Nur Wien kam im Bundesländer-Vergleich auf einen noch höheren Wert: In der Bundeshauptstadt wechselten Immobilien um insgesamt 5,41 Milliarden Euro den Besitzer.
Bei der Zahl der Verkäufe liegt Niederösterreich traditionell ganz vorne. Insgesamt wurden in den ersten sechs Monaten des Jahres 13.975 Immobilien verbüchert. Das waren 2.587 Objekte oder 22,7 Prozent mehr als im ersten Halbjahr 2025.
Besonders viel Bewegung gab es im Bezirk Baden. Dort wurden 1.449 Liegenschaften verkauft, ein sattes Plus von 48,9 Prozent. Dahinter folgt Tulln mit 1.167 Verkäufen. Dort stieg die Zahl sogar um 60,5 Prozent.
Auf Platz drei landet Mödling mit 1.012 verbücherten Immobilien und einem Plus von 17,4 Prozent.

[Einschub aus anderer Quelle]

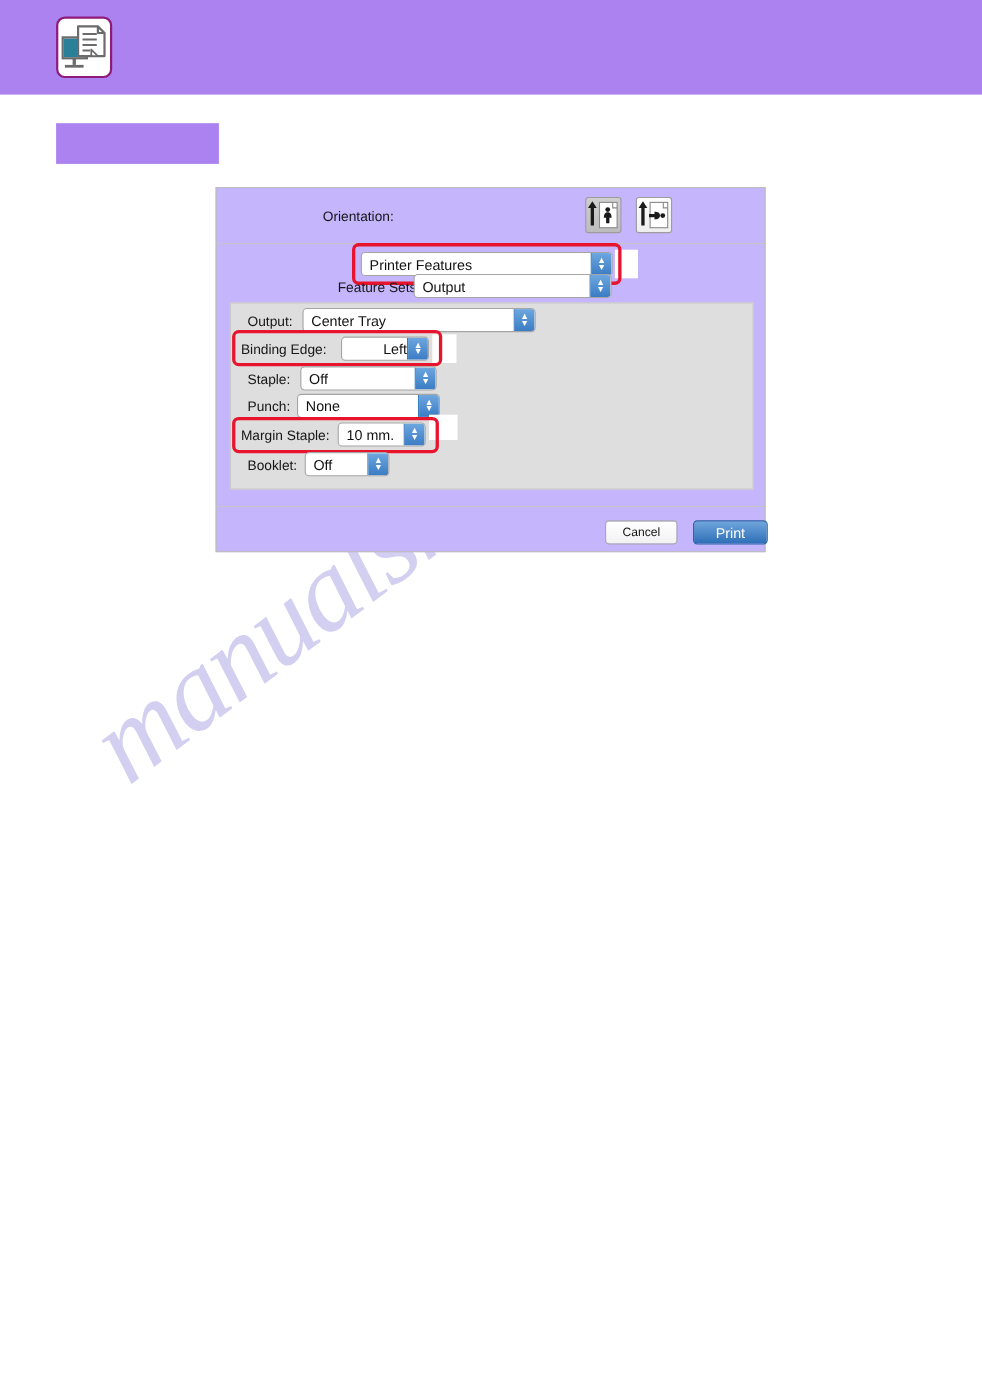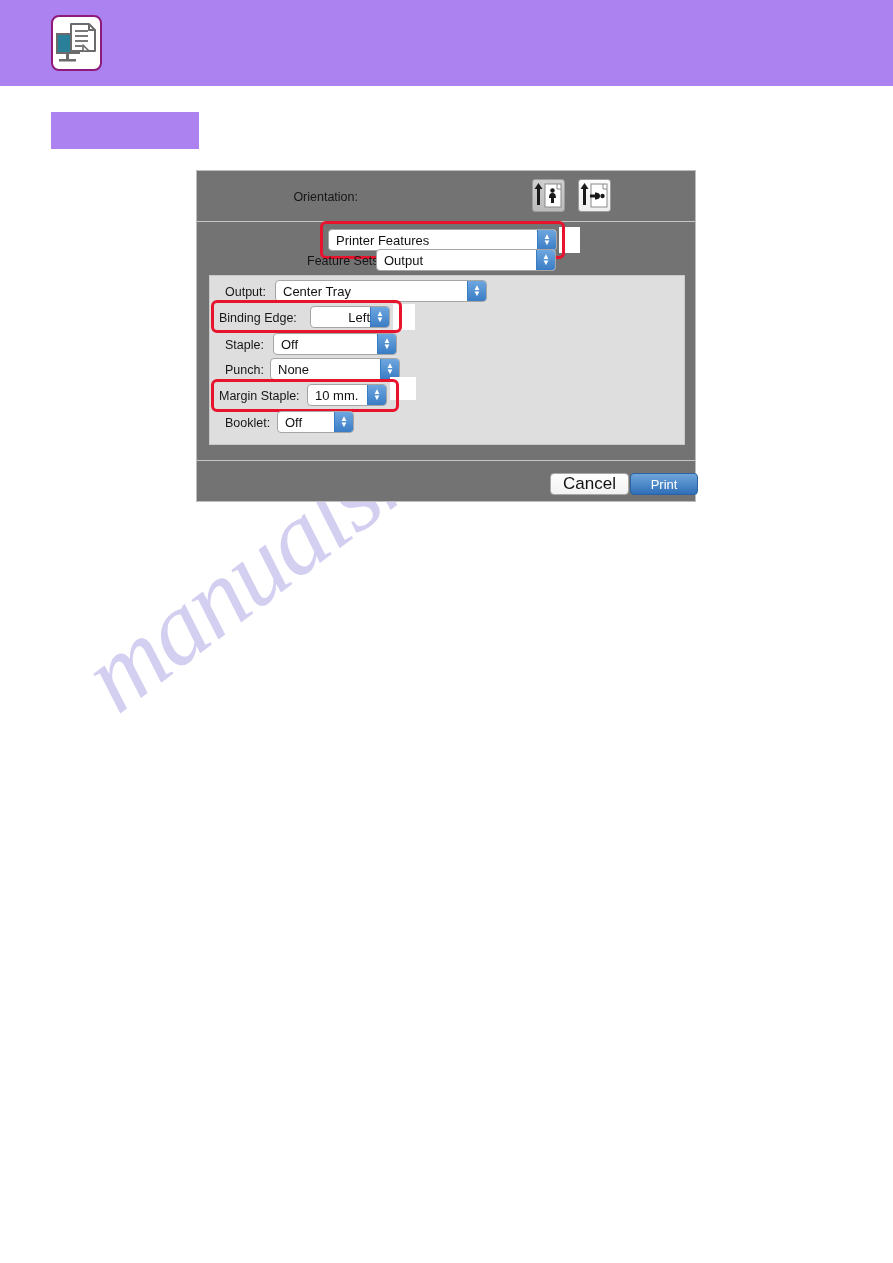--- a/index.html
+++ b/index.html
@@ -66,7 +66,7 @@
     position: absolute;
     left: 196px; top: 170px;
     width: 500px; height: 332px;
-    background: #737373;
+    background: #c4b5fd;
     border: 1px solid #bdbdbd;
     box-sizing: border-box;
     font-size: 12px;

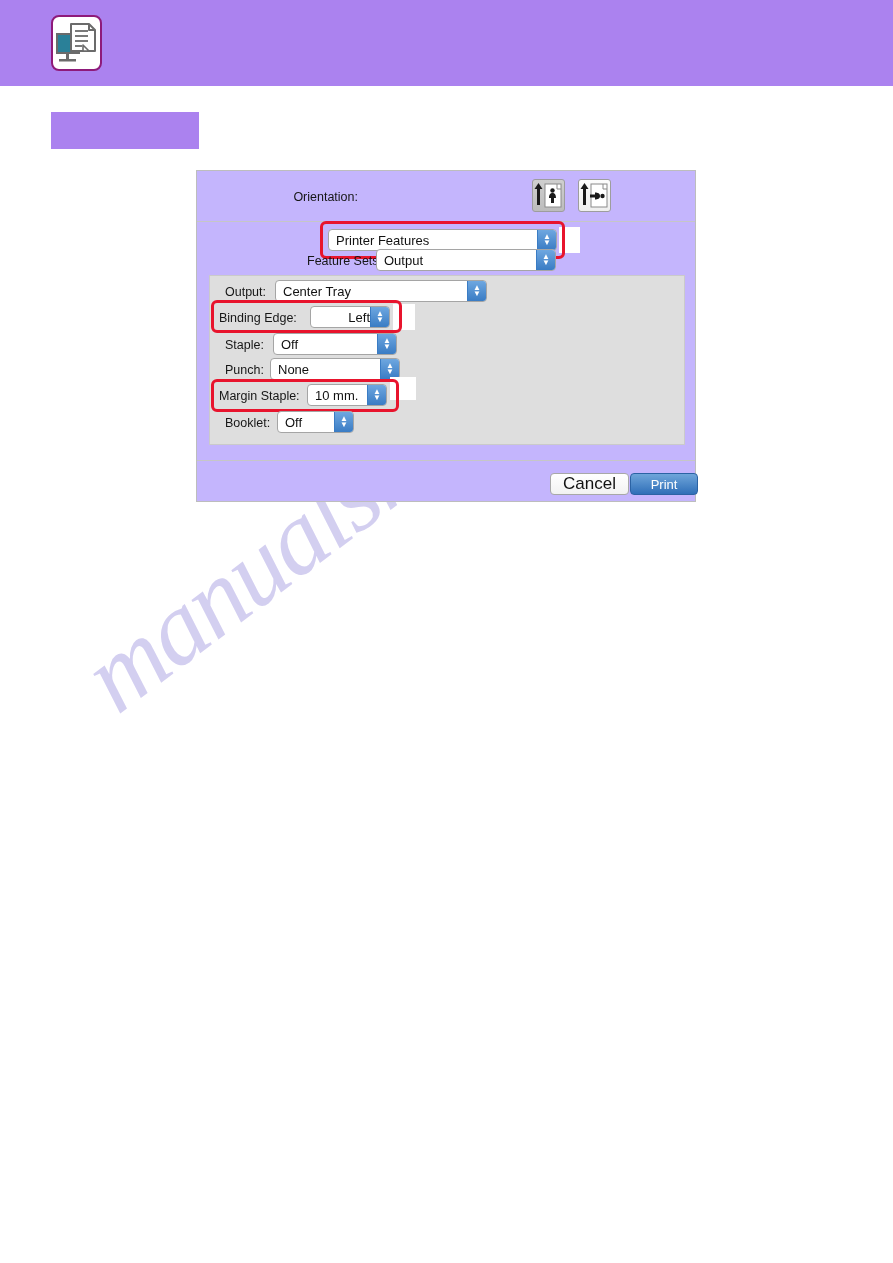--- a/index.html
+++ b/index.html
@@ -179,12 +179,12 @@
   #btn-cancel {
     position: absolute;
     left: 353px; top: 302px;
-    width: 79px; height: 22px;
+    width: 66px; height: 22px;
     background: linear-gradient(#ffffff, #f2f2f2);
     border: 1px solid #a8a8a8;
     border-radius: 4px;
     box-sizing: border-box;
-    font-size: 17px;
+    font-size: 11px;
     color: #121212;
     display: flex; align-items: center; justify-content: center;
   }

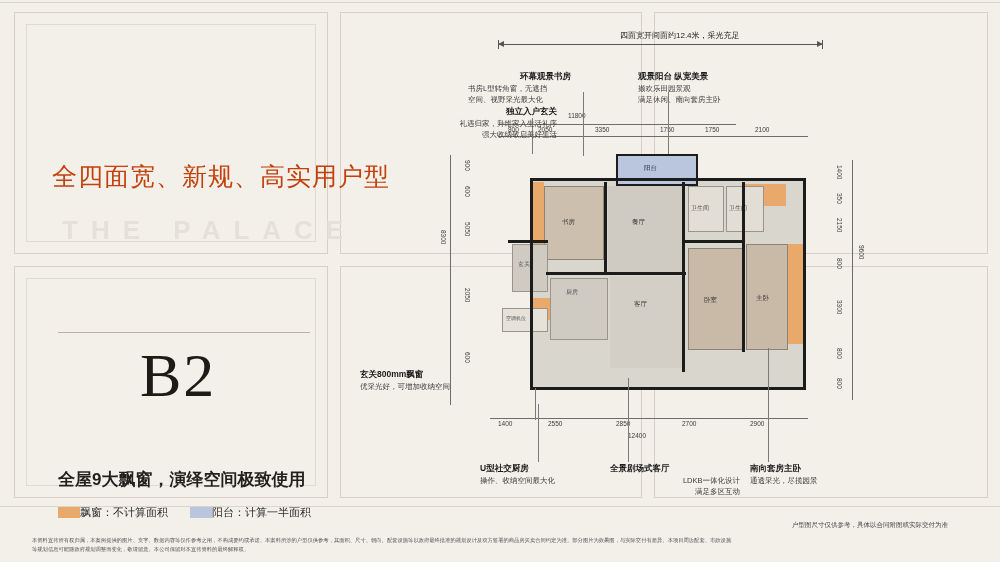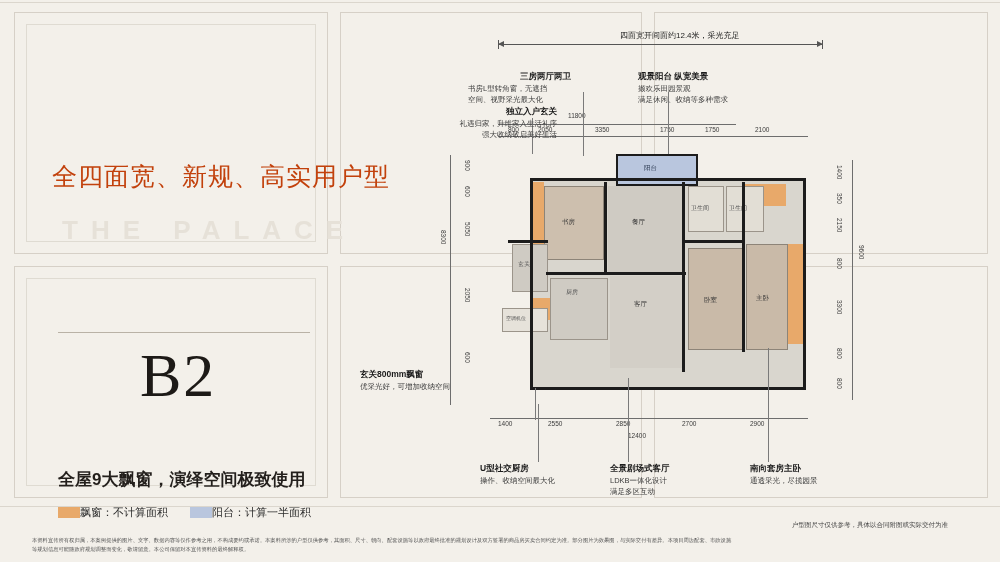--- a/index.html
+++ b/index.html
@@ -239,7 +239,7 @@
   </div>
 
   <div class="callout" style="left:48px;top:70px;width:130px;">
-    <div class="t" style="margin-left:52px;">三房两厅两卫</div>
+    <div class="t" style="margin-left:52px;">环幕观景书房</div>
     <div class="d" style="white-space:pre-line;">书房L型转角窗，无遮挡
 空间、视野采光最大化</div>
   </div>

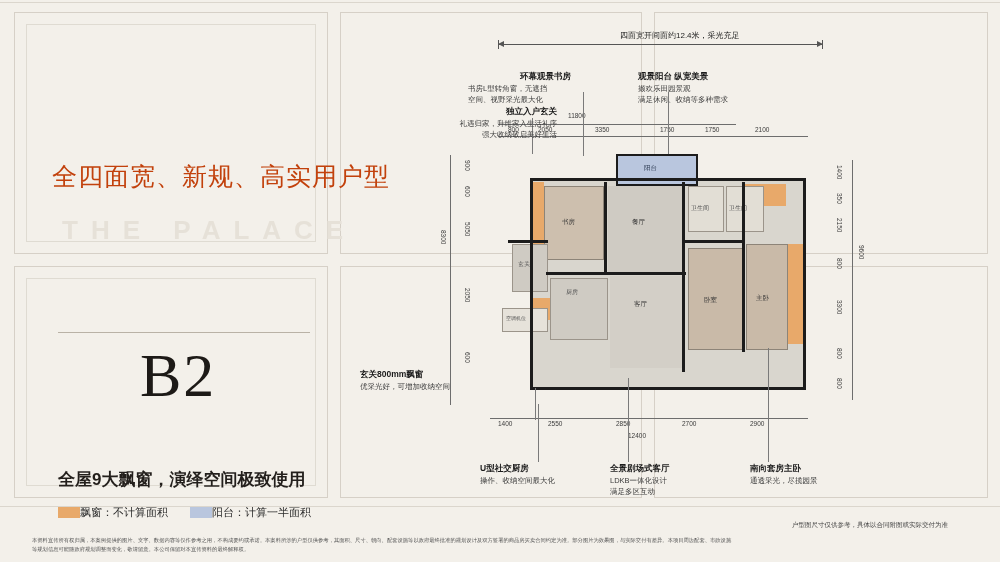--- a/index.html
+++ b/index.html
@@ -247,7 +247,7 @@
   <div class="callout" style="left:218px;top:70px;width:150px;">
     <div class="t">观景阳台 纵宽美景</div>
     <div class="d" style="white-space:pre-line;">撷欢乐田园景观
-满足休闲、收纳等多种需求</div>
+满足休闲、南向套房主卧</div>
   </div>
 
   <div class="callout" style="left:-60px;top:368px;width:175px;">

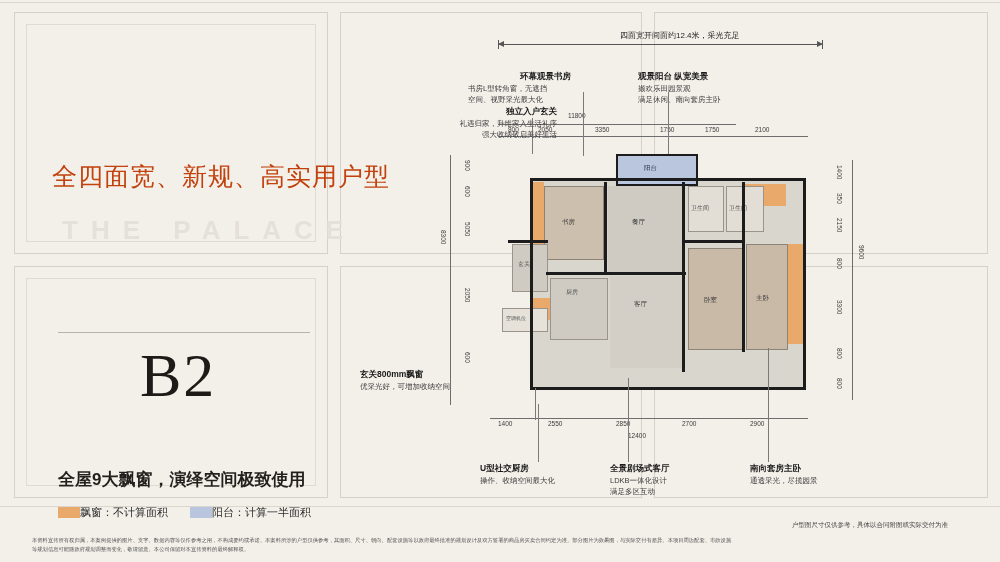--- a/index.html
+++ b/index.html
@@ -262,7 +262,7 @@
 
   <div class="callout" style="left:190px;top:462px;width:130px;">
     <div class="t">全景剧场式客厅</div>
-    <div class="d" style="white-space:pre-line;">LDKB一体化设计
+    <div class="d" style="white-space:pre-line;text-align:right;">LDKB一体化设计
 满足多区互动</div>
   </div>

Beim Gesamtwert der verkauften Immobilien dreht sich das Bild allerdings. Hier führt Mödling die Rangliste an. Käufer zahlten dort insgesamt 353 Millionen Euro für ihre neuen Liegenschaften. Gegenüber dem Vorjahr bedeutet das einen Anstieg um 21,9 Prozent.
Nur knapp dahinter folgt Baden mit 350 Millionen Euro und einem Plus von 32,1 Prozent. In Tulln wurden Immobilien um insgesamt 257 Millionen Euro verkauft, 39,7 Prozent mehr als im Vergleichszeitraum 2025.